Re: [flask] Continuous call to a thir-party site

From:
Eric B
Date:
2014-10-17 @ 13:39
I don't want to step on flasks toes here but this really sounds like a job
for a non blocking async framework like tornado. It has a gen.Task method
that can be infinitely looped in a non blocking manner and doesn't use the
Sleep command.
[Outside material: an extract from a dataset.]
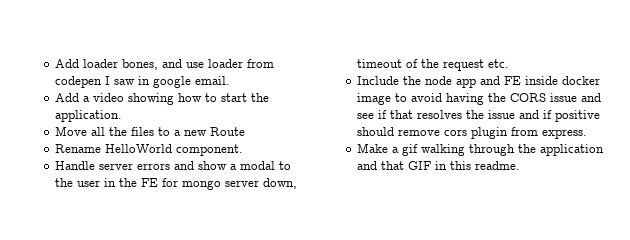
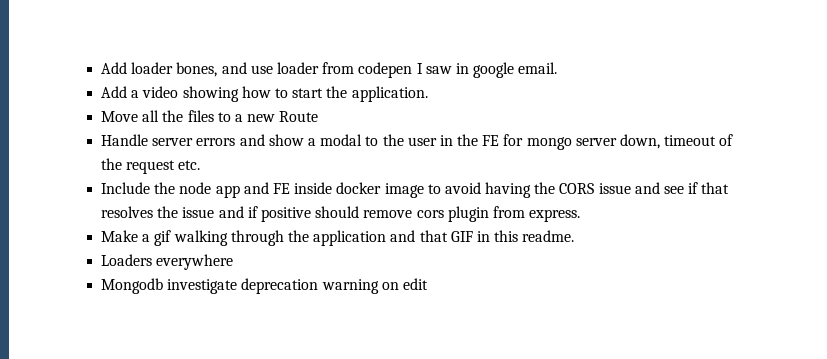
[55,144,244,156] // Rename HelloWorld component. -> (319, 116) none
(521, 165) none -> [101,254,234,270] [101,278,428,294] // Loaders everywhere // Mongodb investigate deprecation warning on edit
It has has async requests that make pulling API or scraping
data easier on the server.

Http://tornadoweb.org
On Oct 17, 2014 9:34 AM, "Juan Christian" <juan0christian@gmail.com> wrote:

> I'll be using Tor for that.
>
> On Fri, Oct 17, 2014 at 4:16 AM, Matthias Urlichs <matthias@urlichs.de>
> wrote:
>
>> Hi,
>>
>> Juan Christian:
>> > Steam Discussions Forum doesn't provide RSS Feed nor any good way to
>> fetch
>> > the forum! And they don't care about it.
>> >
>> Bah.
>>
>> > The target is: http://steamcommunity.com/app/440/tradingforum/
>> >
>> > In 10 minutes I would lose tons of possible trades, that's why I'm
>> using 5
>> > seconds.
>>
>> Ah, OK, if the data is _that_ volatile then that's a different matter;
>> I expect you're not the only one who does something like that.
>>
>> So. What you probably want to do is to use WAMP or flask-socketio between
>> your server and your web clients. The clients need to open a channel to
>> your server and display the data they get from that channel.
>> The server runs the scraper in a separate thread and sends whatever it
>> gets
>> to the clients that are connected via SocketIO (or WAMP).
>>
>> SocketIO has the distinct advantage that it works with web clients which
>> don't support the WebSocket protocol. That includes most Android devices.
>>
>> I would send JSON to the clients and let Javascript display the data,
>> using a template you load from the server, i.e. you render the template
>> on
>> the client, using Mustache (standalone) or Angular (if you use that
>> framework anyway).
>>
>> Alternately, of course, you can also send a rendered HTML snippet via a
>> Flask template.
>>
>> You will need to write a few lines of Javascript for this; if that's too
>> annoying (it is to me …) there's a couple of ways to write Javascript with
>> more-or-less-Pythonic syntax.
>>
>> Of course if Steam ever notices and blocks you, you're on your own.
>> You might want to host the scraper somewhere else and feed the data to
>> your
>> server with HTTP/POST requests containing JSON bits. Or even another
>> SocketIO stream. Or RPyC.
>>
>> --
>> -- Matthias Urlichs
>>
>
>

Re: [flask] Continuous call to a thir-party site

From:
Matthias Urlichs
Date:
2014-10-18 @ 17:53
Hi,

Eric B:
> I don't want to step on flasks toes here but this really sounds like a job
> for a non blocking async framework like tornado.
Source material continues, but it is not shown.